Upstairs, heat from the first floor warmed
the bedrooms.
Enid assisted Helen out
of her gown, petticoat, and stays and into an old wool shift.
While the Welshwoman banked the fire in the
parlor below and made a final round of doors and windows downstairs, Helen
washed her face and hands and cleaned her teeth.
She crawled into the bed she'd seldom shared with her husband,
read Homer a few minutes, and blew out the candle.
She'd been
asleep but a few hours when Enid awakened her, a hand on her shoulder.
"Sorry to startle you,
mistress."
The lines on the
housekeeper's face softened.
"He's
here, waiting in the parlor.
We chatted
a bit while he had some bread, cheese, and wine, and —"
"
Who
is here?"
Helen struggled up on
her elbows, still negotiating the sleep-to-wake transition.
Enid's
expression grew tender.
"That
dear, sweet Mr. St. James."
Helen's heart
skipped a beat.
Then she rolled out of
bed, shoved her feet in slippers, and draped a shawl about her shoulders.

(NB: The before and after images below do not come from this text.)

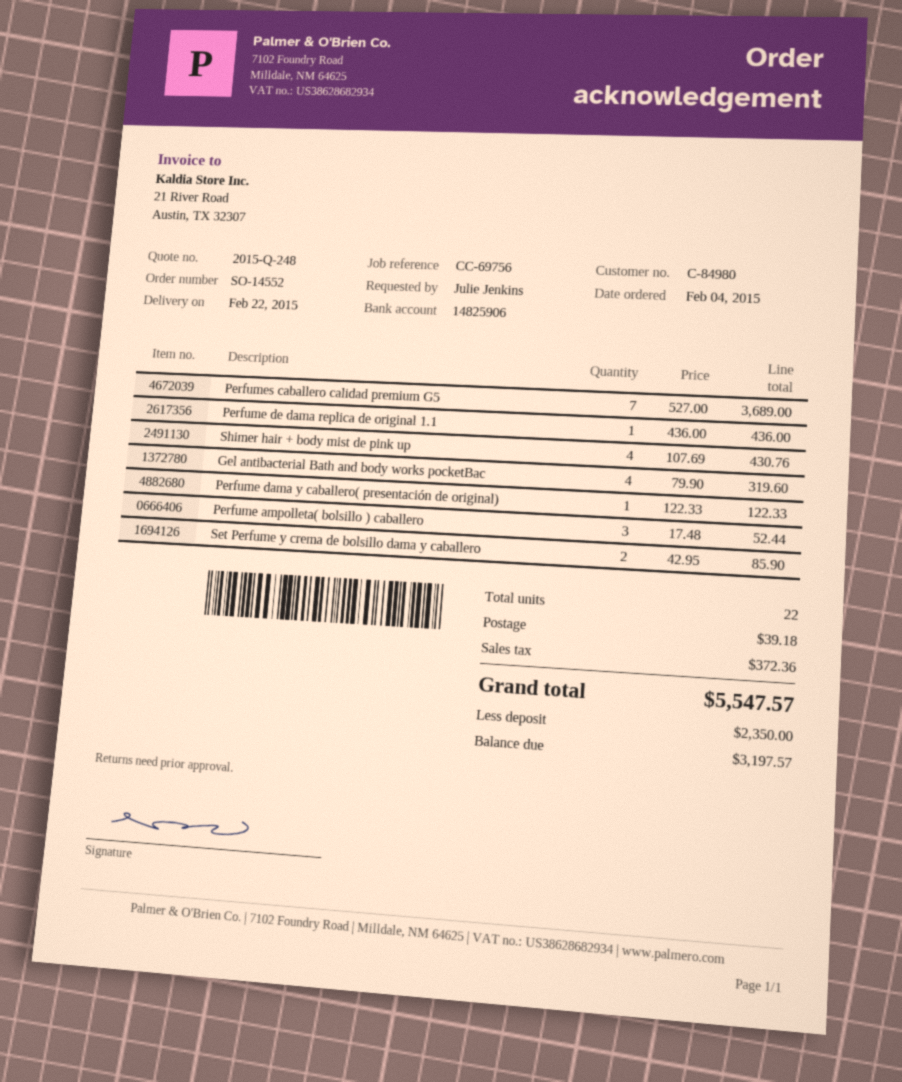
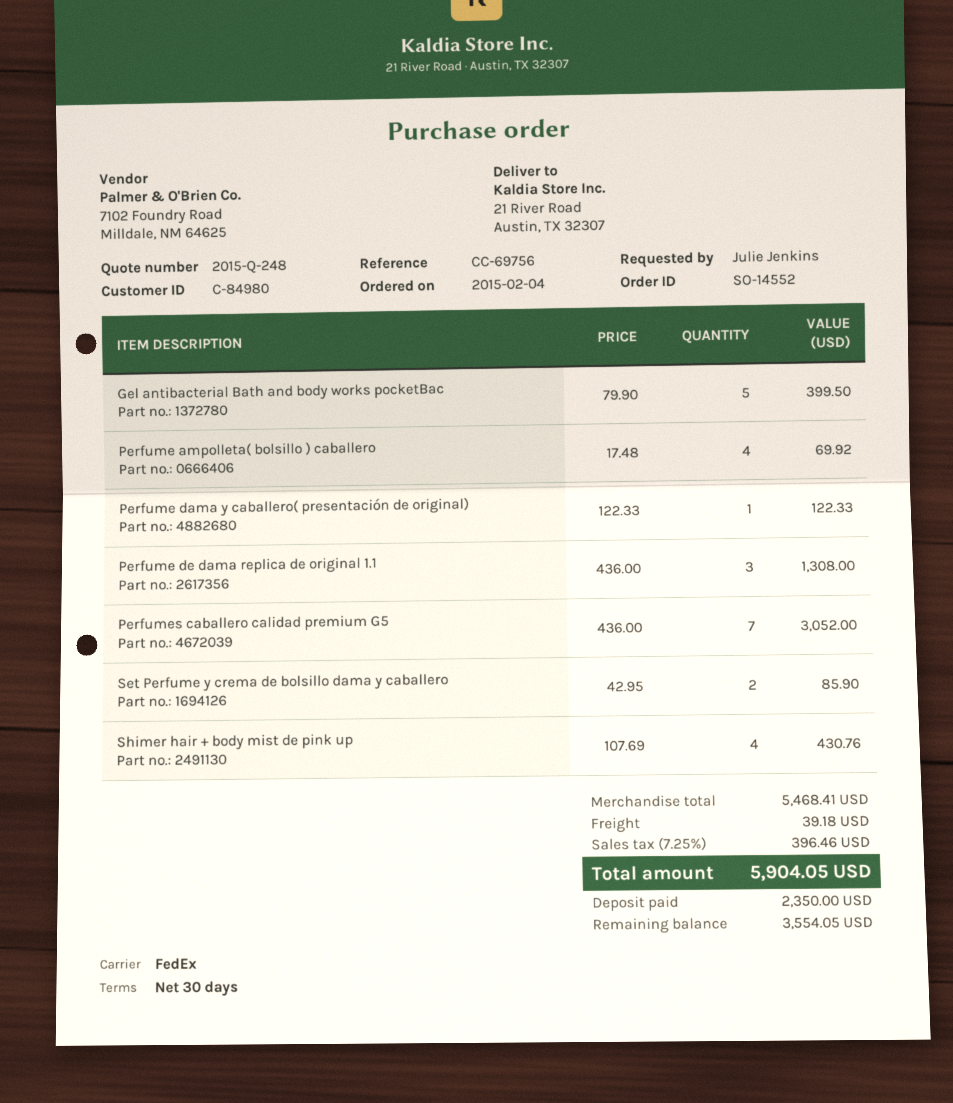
Perfumes caballero calidad premium G5: 7 x 527.00 = 3689.00 -> 7 x 436.00 = 3052.00
Perfume de dama replica de original 1.1: 1 x 436.00 = 436.00 -> 3 x 436.00 = 1308.00
Gel antibacterial Bath and body works pocketBac: 4 x 79.90 = 319.60 -> 5 x 79.90 = 399.50
Perfume ampolleta( bolsillo ) caballero: 3 x 17.48 = 52.44 -> 4 x 17.48 = 69.92
tax: 372.36 -> 396.46
total: 5547.57 -> 5904.05
balance: 3197.57 -> 3554.05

On her way to the stairs, she took Enid's
candle.
Upon her
entrance to the parlor, tall, dark-haired David St. James straightened from
inspecting a watercolor and bowed.
In
the seconds that she set down her candle and crossed the floor to him, she
noticed that he'd grown hollow-eyed and lankier in the six months since his
last visit.
But it didn't stop her from
embracing him.
The warmth of
his hands wandered from the shawl over the small of her back to her shoulders,
and he separated from her just far enough to grasp her hands in his and kiss
them as he always did when he first greeted her.
Along the way, his fingers roamed her wrists, assessing in the
silence and semi-darkness her own loss of weight.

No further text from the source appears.